What this task involves:
Only the lines from the beginning of the entries through the one with "Law Summer in" should be written out, please, exactly and without any pictures.

(Edit difference data)
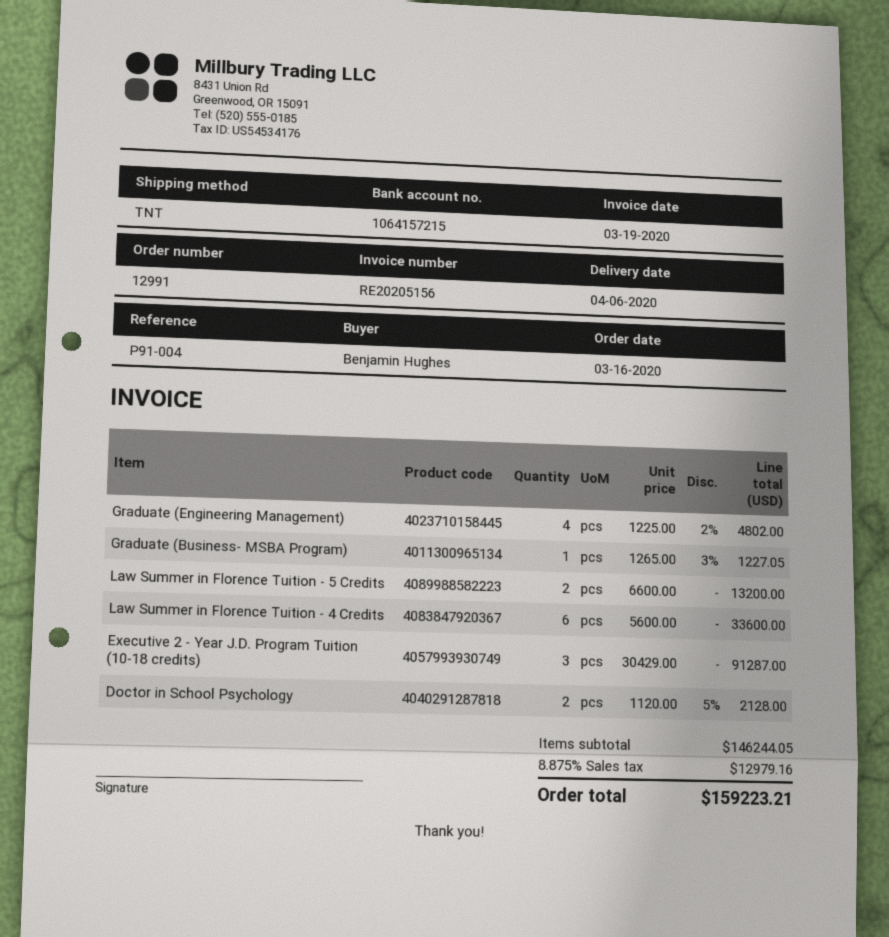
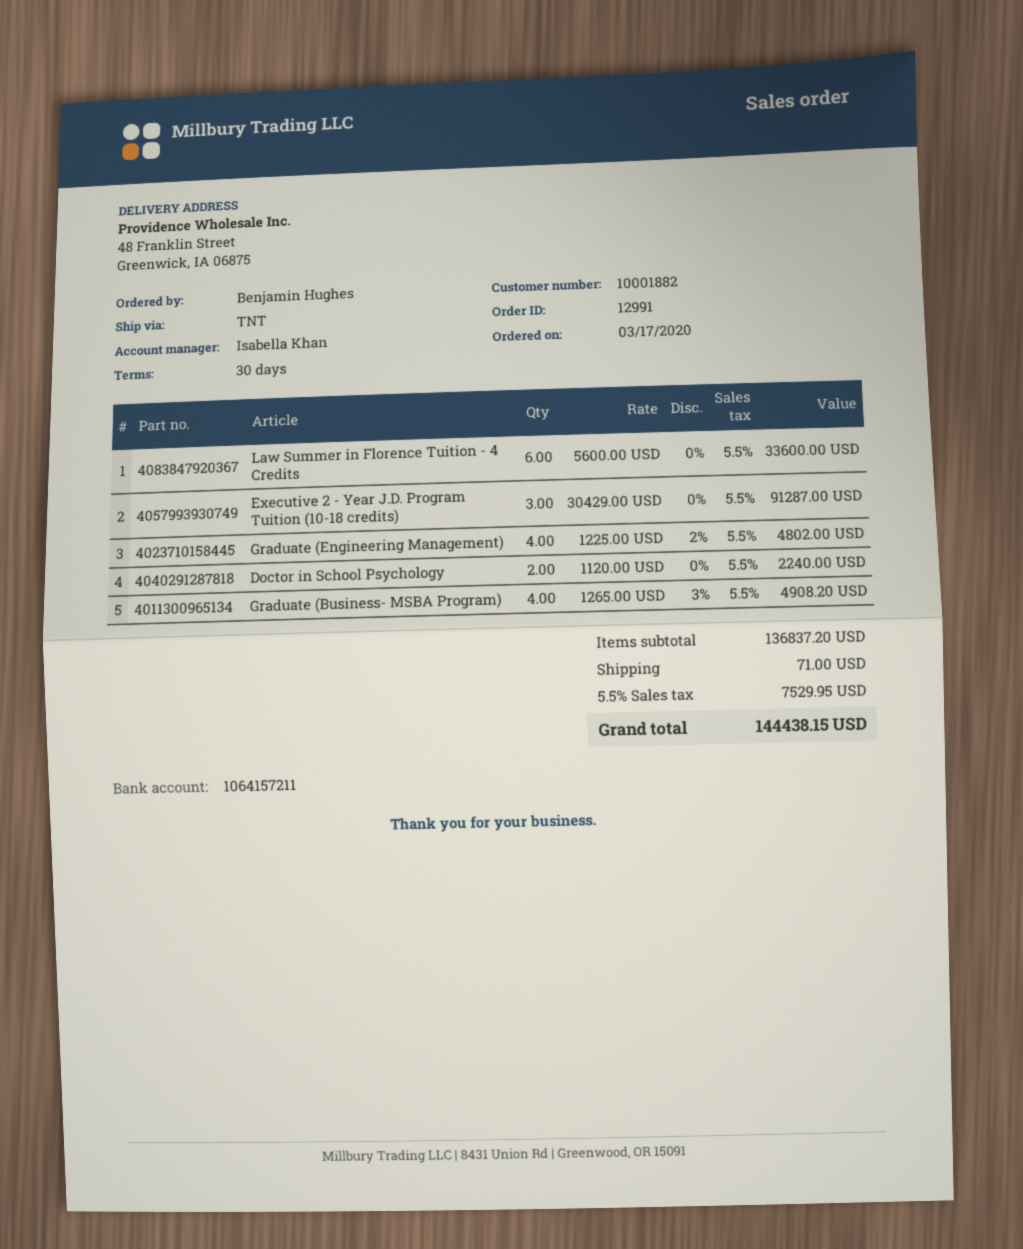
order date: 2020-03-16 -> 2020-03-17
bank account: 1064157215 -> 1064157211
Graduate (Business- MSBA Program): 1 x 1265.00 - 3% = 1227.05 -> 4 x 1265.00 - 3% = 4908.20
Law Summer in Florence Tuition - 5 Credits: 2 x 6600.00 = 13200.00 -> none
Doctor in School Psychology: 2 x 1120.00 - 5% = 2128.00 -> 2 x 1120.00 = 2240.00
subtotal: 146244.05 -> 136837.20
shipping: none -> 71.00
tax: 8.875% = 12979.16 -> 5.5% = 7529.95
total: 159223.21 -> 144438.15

Written solution:
order date: 2020-03-16 -> 2020-03-17
bank account: 1064157215 -> 1064157211
Graduate (Business- MSBA Program): 1 x 1265.00 - 3% = 1227.05 -> 4 x 1265.00 - 3% = 4908.20
Law Summer in Florence Tuition - 5 Credits: 2 x 6600.00 = 13200.00 -> none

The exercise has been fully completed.